The time to perform 1000 replications is blazing fast compared to the original code and all igraph solutions we've seen so far (note that for much of this benchmarking I tested the original josilber and random_network functions for 1 replication instead of 1000 because testing for 1000 would take a prohibitively long time):

大小= 10:0.06秒(比我先前建议的josilber函数高1200倍，比原始random_network函数高4000倍)
大小= 100:0.08秒(比我以前建议的josilber函数高8700倍，比原始random_network函数高162000倍)
大小= 1000:0.13秒(比我以前建议的josilber函数快32000倍，比原始random_network函数快 2040万倍)
大小= 5000:0.32秒(比我以前建议的josilber函数快68000倍，比原始random_network函数快 2.9亿倍)

Size=10: 0.06 seconds (a 1200x speedup over my previously proposed josilber function and a 4000x speedup over the original random_network function)
Size=100: 0.08 seconds (a 8700x speedup over my previously proposed josilber function and a 162000x speedup over the original random_network function)
Size=1000: 0.13 seconds (a 32000x speedup over my previously proposed josilber function and a 20.4 million times speedup over the original random_network function)
Size=5000: 0.32 seconds (a 68000x speedup over my previously proposed josilber function and a 290 million times speedup over the original random_network function)

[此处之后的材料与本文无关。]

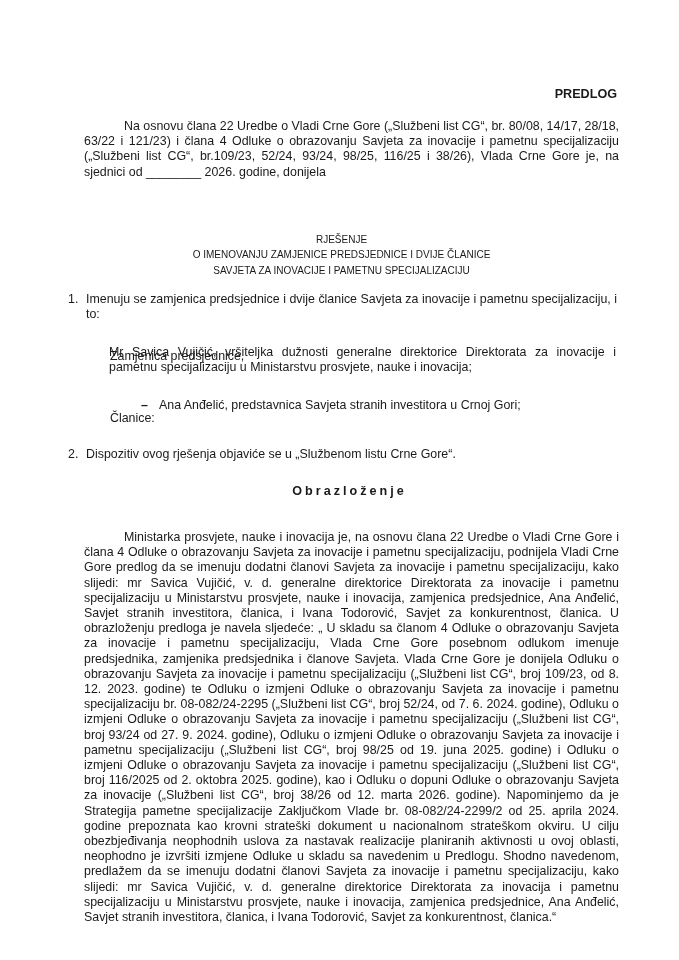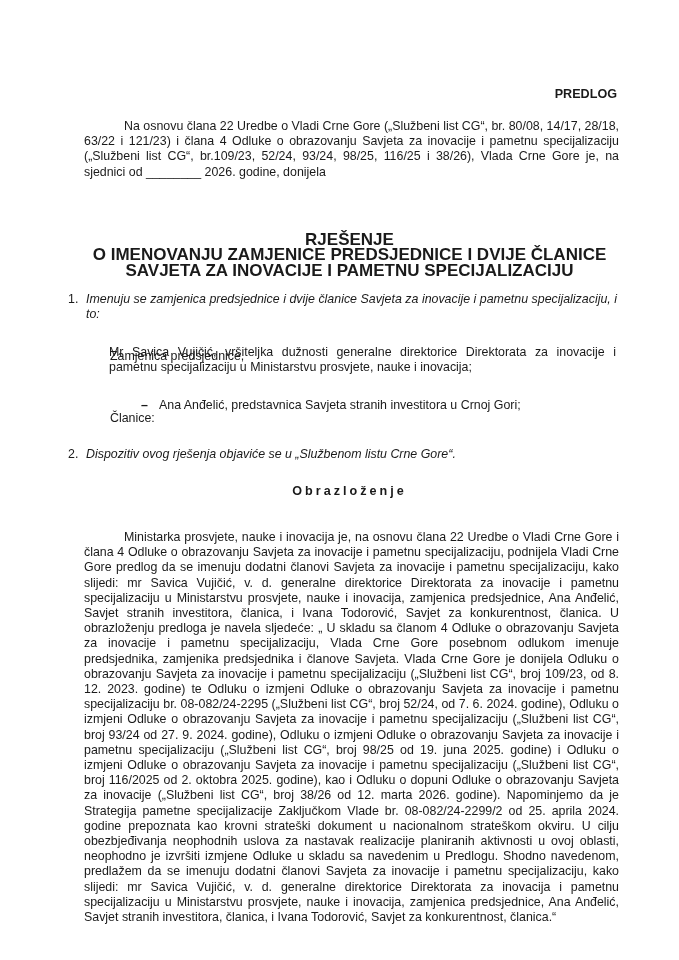--- a/index.html
+++ b/index.html
@@ -10,8 +10,8 @@
   .p { position: absolute; left: 72px; width: 535px; line-height: 15.2px; text-align: justify; margin: 12px; }
   .intro { top: 107px; }
   .indent { display: inline-block; width: 40px; }
-  .title { position: absolute; left: 82px; width: 535px; top: 232px; text-align: center;
-           font-weight: bold; font-size: 17px; line-height: 15.4px; }
+  .title { position: absolute; left: 74px; width: 535px; top: 232px; text-align: center;
+           font-weight: normal; font-size: 10px; line-height: 15.4px; }
   .item { position: absolute; left: 68px; width: 549px; line-height: 15.2px; }
   .item .num { position: absolute; left: 0; top: 0; }
   .item .txt { margin-left: 18px; text-align: justify; font-style: italic; }

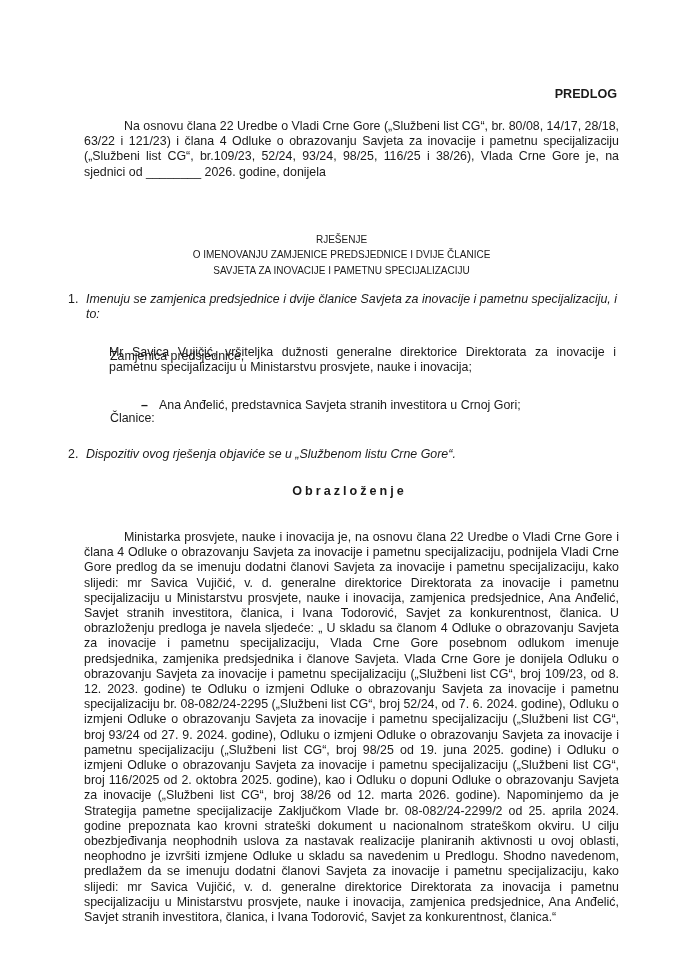--- a/index.html
+++ b/index.html
@@ -14,7 +14,7 @@
            font-weight: normal; font-size: 10px; line-height: 15.4px; }
   .item { position: absolute; left: 68px; width: 549px; line-height: 15.2px; }
   .item .num { position: absolute; left: 0; top: 0; }
-  .item .txt { margin-left: 18px; text-align: justify; font-style: italic; }
+  .item .txt { margin-left: 18px; text-align: justify; }
   .item1 { top: 292px; }
   .sub { position: absolute; left: 110px; width: 507px; line-height: 15.2px; text-align: justify; }
   .zam-label { top: 329px; margin-top: 20px; }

简而言之，Rcpp可能使得对于从5到500的每个大小计算1000个重复项是可行的(此操作可能总共花费大约1分钟)，而为每个大小计算1000个重复项将太慢了使用到目前为止已经提出的纯R代码来确定大小.

In short, Rcpp probably makes it feasible to compute 1000 replicates for each size from 5 to 500 (this operation will probably take about 1 minute in total), while it would be prohibitively slow to compute the 1000 replicates for each of these sizes using the pure R code that's been proposed so far.

这篇关于使用igraph采样不同大小的子图的文章就介绍到这了，希望我们推荐的答案对大家有所帮助，也希望大家多多支持！